„Perhaps his most famous recordings were the ones he made in prisons, especially his two shows at Folsom Prison. Cash seemed at home there. He didn’t see himself as better than those men. He was just one of the guys, and understood the prisoners in ways they realized, without his ever saying anything. It didn’t hurt that he’d written some of his best songs from the point of view of condemned and convicted men. The inmates loved him for that. America loved him for that.
»He doesn’t sing for the damned,« Bono once commented about Cash, »he sings with the damned.« That was the true mark of Cash’s Christian walk: the empathy he had for the men and women often overlooked in our society. Prisoners; the hardworking field workers in rural America; the down-and-out and downtrodden; those of us struggling with personal demons, the kind that rob from us the best parts of ourselves.

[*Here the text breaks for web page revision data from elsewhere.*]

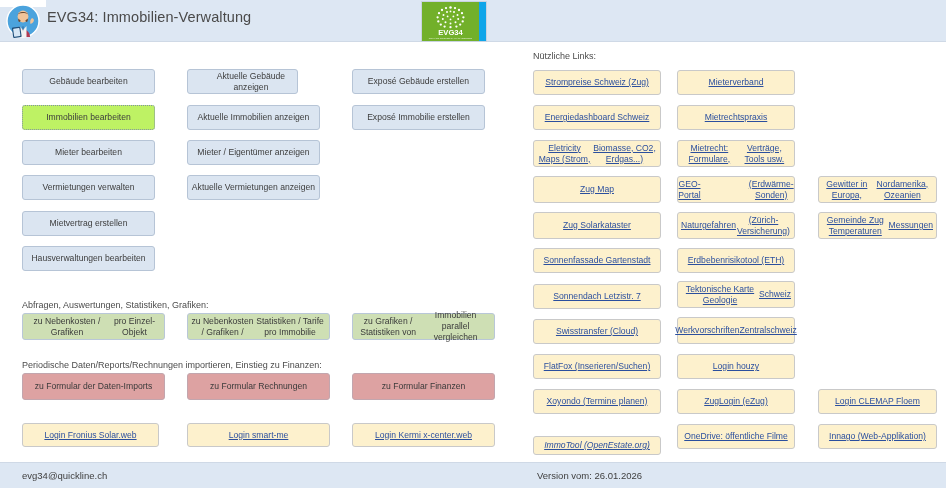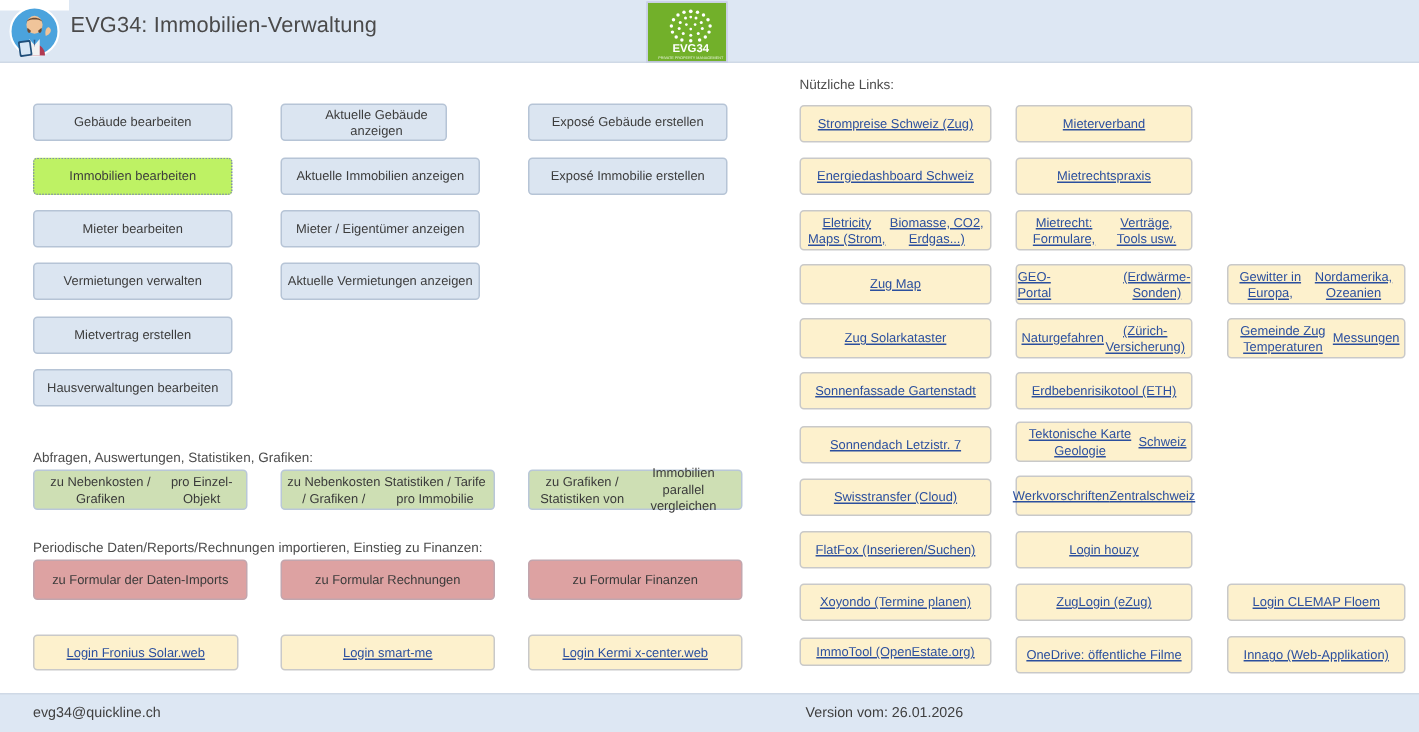--- a/index.html
+++ b/index.html
@@ -42,23 +42,23 @@
   #app-title {
     position: absolute;
     left: 47px; top: 9px;
     font-size: 14.5px;
     color: #4a4a4a;
     letter-spacing: .1px;
     white-space: nowrap;
   }
   #brand-logo {
     position: absolute;
-    left: 431px; top: 1px;
-    width: 54px; height: 41px;
-    background: #c4b5fd;
+    left: 421px; top: 1px;
+    width: 66px; height: 41px;
+    background: #0ea5e9;
     border: 1px solid #c9d3e0;
     box-sizing: border-box;
     overflow: hidden;
   }
   #brand-logo svg { display:block; }
 
   
   .btn {
     position: absolute;
     box-sizing: border-box;
@@ -350,21 +350,21 @@
     </div>
     <div class="btn btn-link" style="left: 533px; top: 389px; width: 128px; height: 25px;">
       <span class="lbl">Xoyondo (Termine planen)</span>
     </div>
     <div class="btn btn-link" style="left: 677px; top: 389px; width: 118px; height: 25px;">
       <span class="lbl">ZugLogin (eZug)</span>
     </div>
     <div class="btn btn-link" style="left: 818px; top: 389px; width: 119px; height: 25px;">
       <span class="lbl">Login CLEMAP Floem</span>
     </div>
-    <div class="btn btn-link" style="left: 533px; top: 425px; width: 128px; height: 19px;">
+    <div class="btn btn-link" style="left: 533px; top: 436px; width: 128px; height: 19px; font-style: italic;">
       <span class="lbl">ImmoTool (OpenEstate.org)</span>
     </div>
     <div class="btn btn-link" style="left: 677px; top: 424px; width: 118px; height: 25px;">
       <span class="lbl">OneDrive: öffentliche Filme</span>
     </div>
     <div class="btn btn-link" style="left: 818px; top: 424px; width: 119px; height: 25px;">
       <span class="lbl">Innago (Web-Applikation)</span>
     </div>
   </div>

When Cash got serious about his faith, and left the women and alcohol behind, some of his old friends were not very happy with him. »They’d rather I be in prison than church,« Cash admitted. Waylon Jennings was especially tough on Cash, according to Turner, accusing him of »selling out to religion.«
»He’d be attacked by agnostics and atheists if he appeared too pious,« explained Turner, »and he would be denounced by the religious community if he appeared too worldly.«
Talk about a tough line Cash had to walk. But he tried to walk it.”